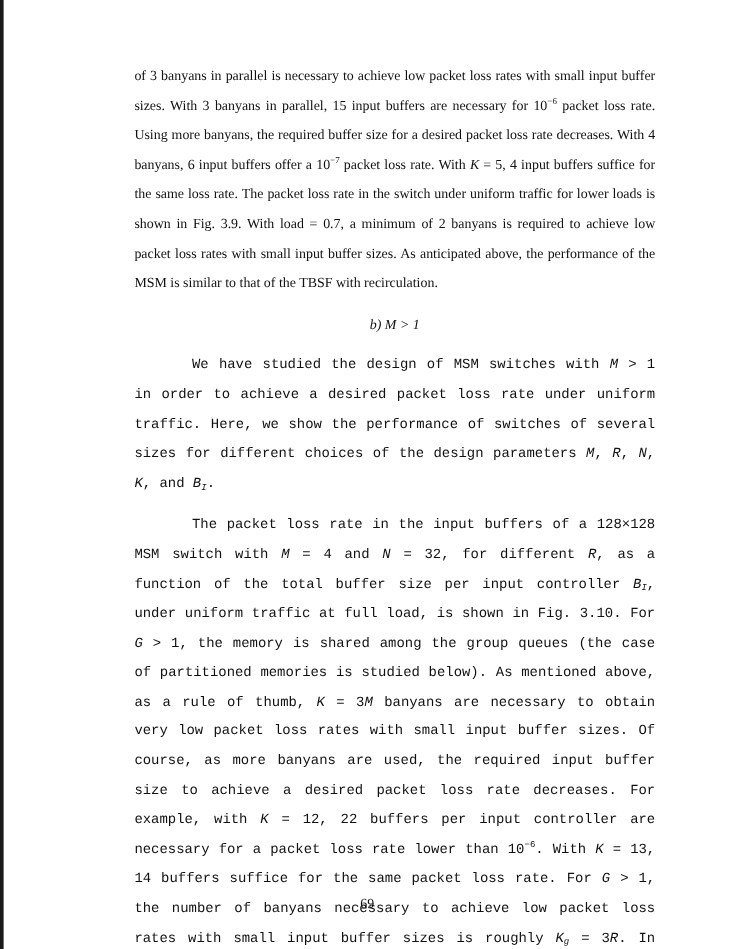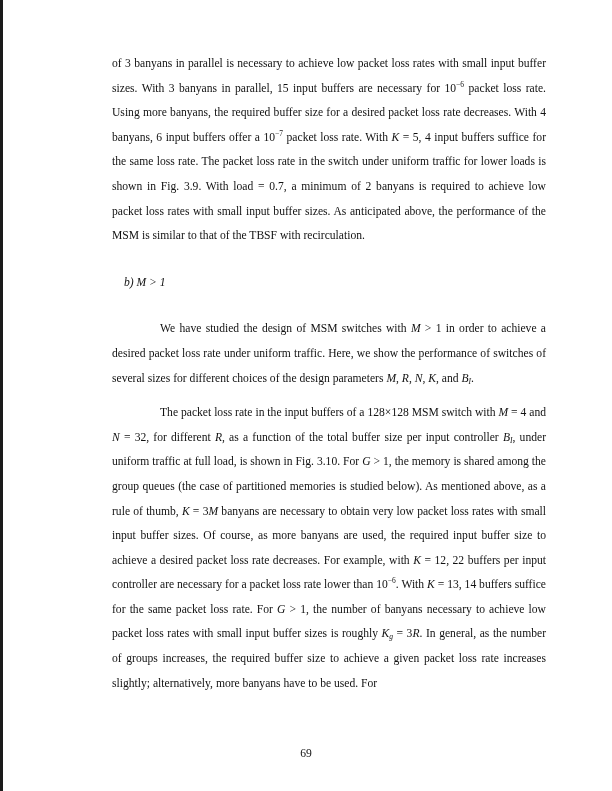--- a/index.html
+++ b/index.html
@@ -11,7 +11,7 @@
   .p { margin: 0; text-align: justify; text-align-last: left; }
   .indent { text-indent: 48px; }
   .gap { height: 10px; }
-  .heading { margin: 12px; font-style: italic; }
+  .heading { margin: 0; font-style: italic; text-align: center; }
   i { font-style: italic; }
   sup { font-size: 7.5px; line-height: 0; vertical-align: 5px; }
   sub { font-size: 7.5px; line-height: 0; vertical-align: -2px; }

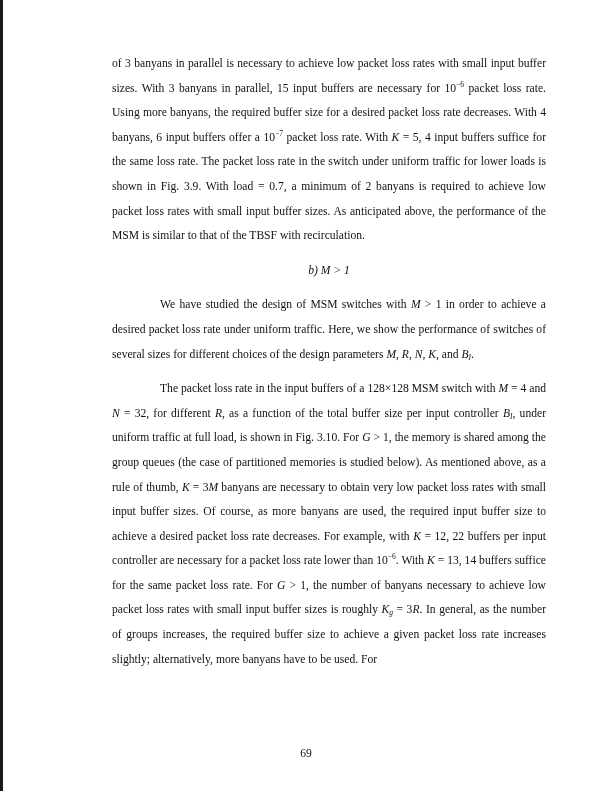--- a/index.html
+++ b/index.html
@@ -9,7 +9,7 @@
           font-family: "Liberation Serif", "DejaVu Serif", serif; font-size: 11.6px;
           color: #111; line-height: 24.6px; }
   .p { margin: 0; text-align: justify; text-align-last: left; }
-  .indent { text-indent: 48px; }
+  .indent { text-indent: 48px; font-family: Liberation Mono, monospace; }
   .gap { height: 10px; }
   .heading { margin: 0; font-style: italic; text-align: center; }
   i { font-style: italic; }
■ ■ ■ ■ ■
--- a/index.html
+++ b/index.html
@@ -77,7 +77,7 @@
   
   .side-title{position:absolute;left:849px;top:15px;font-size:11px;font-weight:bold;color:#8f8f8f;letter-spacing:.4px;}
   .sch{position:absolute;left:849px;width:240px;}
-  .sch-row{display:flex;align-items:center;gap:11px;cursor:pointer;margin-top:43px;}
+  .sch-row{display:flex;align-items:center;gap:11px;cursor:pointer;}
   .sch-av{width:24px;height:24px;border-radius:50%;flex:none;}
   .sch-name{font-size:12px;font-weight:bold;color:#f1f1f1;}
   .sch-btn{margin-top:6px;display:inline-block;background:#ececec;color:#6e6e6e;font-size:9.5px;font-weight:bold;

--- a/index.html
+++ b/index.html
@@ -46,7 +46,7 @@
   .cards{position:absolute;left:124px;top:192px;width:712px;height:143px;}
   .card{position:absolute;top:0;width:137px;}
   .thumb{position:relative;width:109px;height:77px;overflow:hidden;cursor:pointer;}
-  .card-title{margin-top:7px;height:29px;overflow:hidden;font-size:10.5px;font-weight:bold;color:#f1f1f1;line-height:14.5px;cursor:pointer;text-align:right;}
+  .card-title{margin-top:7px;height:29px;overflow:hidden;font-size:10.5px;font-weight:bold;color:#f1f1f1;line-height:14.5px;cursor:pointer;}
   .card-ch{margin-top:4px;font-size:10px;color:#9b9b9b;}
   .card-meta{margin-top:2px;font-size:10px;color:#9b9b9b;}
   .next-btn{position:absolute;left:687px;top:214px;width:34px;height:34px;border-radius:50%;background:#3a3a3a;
■ ■ ■ ■ ■
- [TASK TO COMPLETE]
Figure out how many lines above include the string "vertical", then report that number and nothing else.

- [RESULT OF THIS EXERCISE]
2